Oh my yes!!! Unfortunately, a lot.
I know of agencies and organizations that DO not do this, of course. Agencies that acknowledge the trauma, talk honestly, and don’t perpetuate the gaslighting.
Unfortunately they are they rarity.
If adoption agencies were no longer doing this “should I tell my child they are adopted” wouldn’t have been the most popular search that brought me to my blog.
I think its so important to know these messages are still out there so we can speak the truth and not be lulled into complacency!

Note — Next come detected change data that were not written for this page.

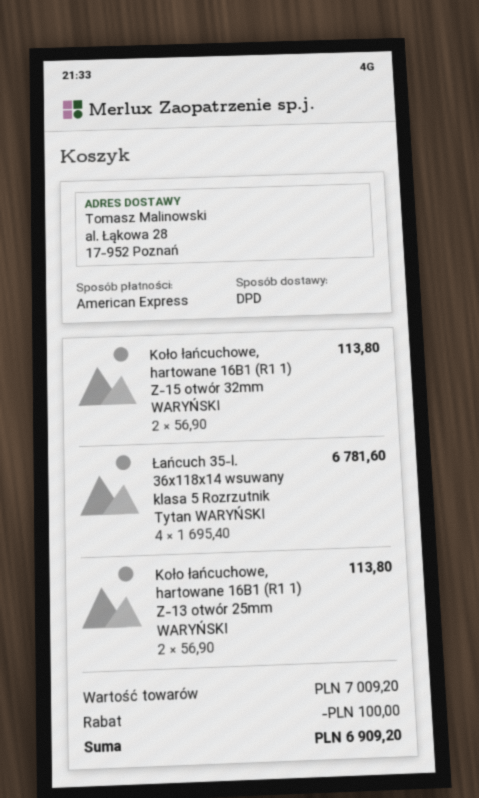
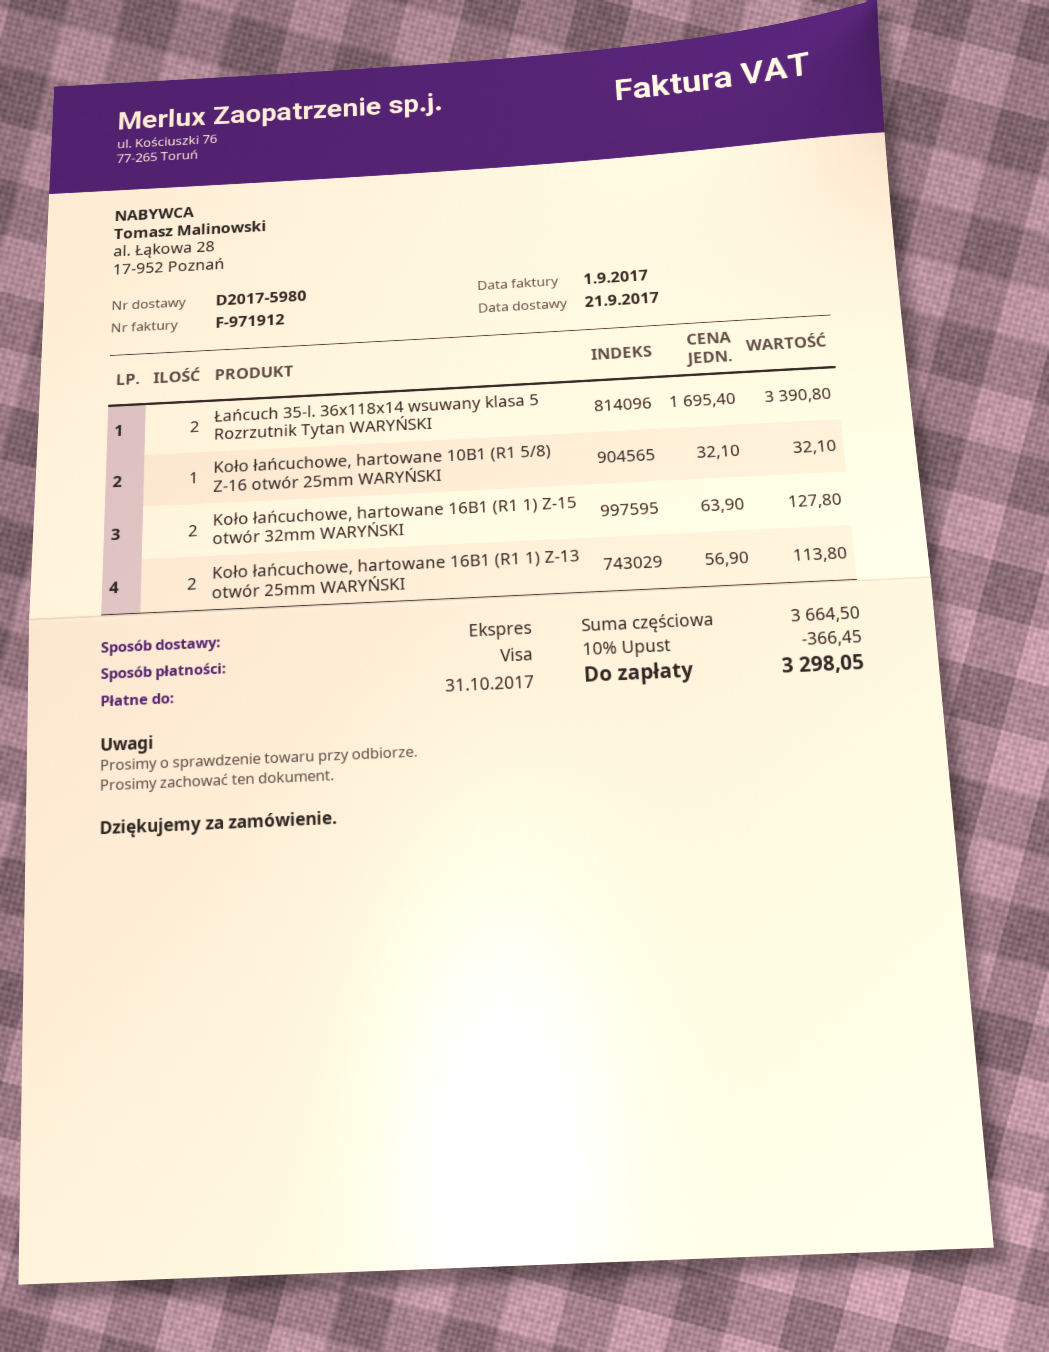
payment method: American Express -> Visa
shipping method: DPD -> express
Koło łańcuchowe, hartowane 16B1 (R1 1) Z-15 otwór 32mm WARYŃSKI: 2 x 56.90 = 113.80 -> 2 x 63.90 = 127.80
Łańcuch 35-l. 36x118x14 wsuwany klasa 5 Rozrzutnik Tytan WARYŃSKI: 4 x 1695.40 = 6781.60 -> 2 x 1695.40 = 3390.80
Koło łańcuchowe, hartowane 10B1 (R1 5/8) Z-16 otwór 25mm WARYŃSKI: none -> 1 x 32.10 = 32.10
subtotal: 7009.20 -> 3664.50
discount: 100.00 -> 366.45
total: 6909.20 -> 3298.05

Thanks for joining the convo!!!
In Deann Borshay Liem’s autobiographical film, First Person Plural, she documents traveling, as an adult, with her aging adoptive parents to meet her birth family in Korea. There are a pair of scenes that make me question the helpfulness of telling a child–or even an adult–“I am not your mom.” In one scene in a hotel room, Deann’s adoptive mom tells her, essentially, “I’m not your mom. Your Korean mother is your real mother. She gave birth to you.” And in a parallel scene, her Korean mom tells her, essentially, “I’m not your mom. Your adoptive mom is your real mom. She raised you.” Both scenes are devastating, and the two together break your heart. The truth is she has two real mothers, and she needs them both to claim their motherhood in order to feel like she has any mother at all. “I am not your mom” is not a sentence I would ever use or advise a client to use. “I am not your only mom,” perhaps. “You have two real moms, the one who brought you into the world and the one who raised you,” definitely. I prefer “first parents” to “birth parents” because that primacy matters. All the rest of what you say seems spot on, but I do question this one statement–largely because of the visible impact it had on an adult adoptee documenting her own experience and on my then elementary-aged daughter, who stood in front of the TV shouting, “They’re both your real moms! They’re both real!” The non-adoption world tells adopted children their adoptive parents aren’t real. The adoption world far too often gaslights the adopted child and obliterates the birth family. It’s hard to hold both truths–the realness of both sets of parents–and it’s also essential to creating a coherent sense of self across time, space, and development. Neither mother needs to step down; the child needs both and.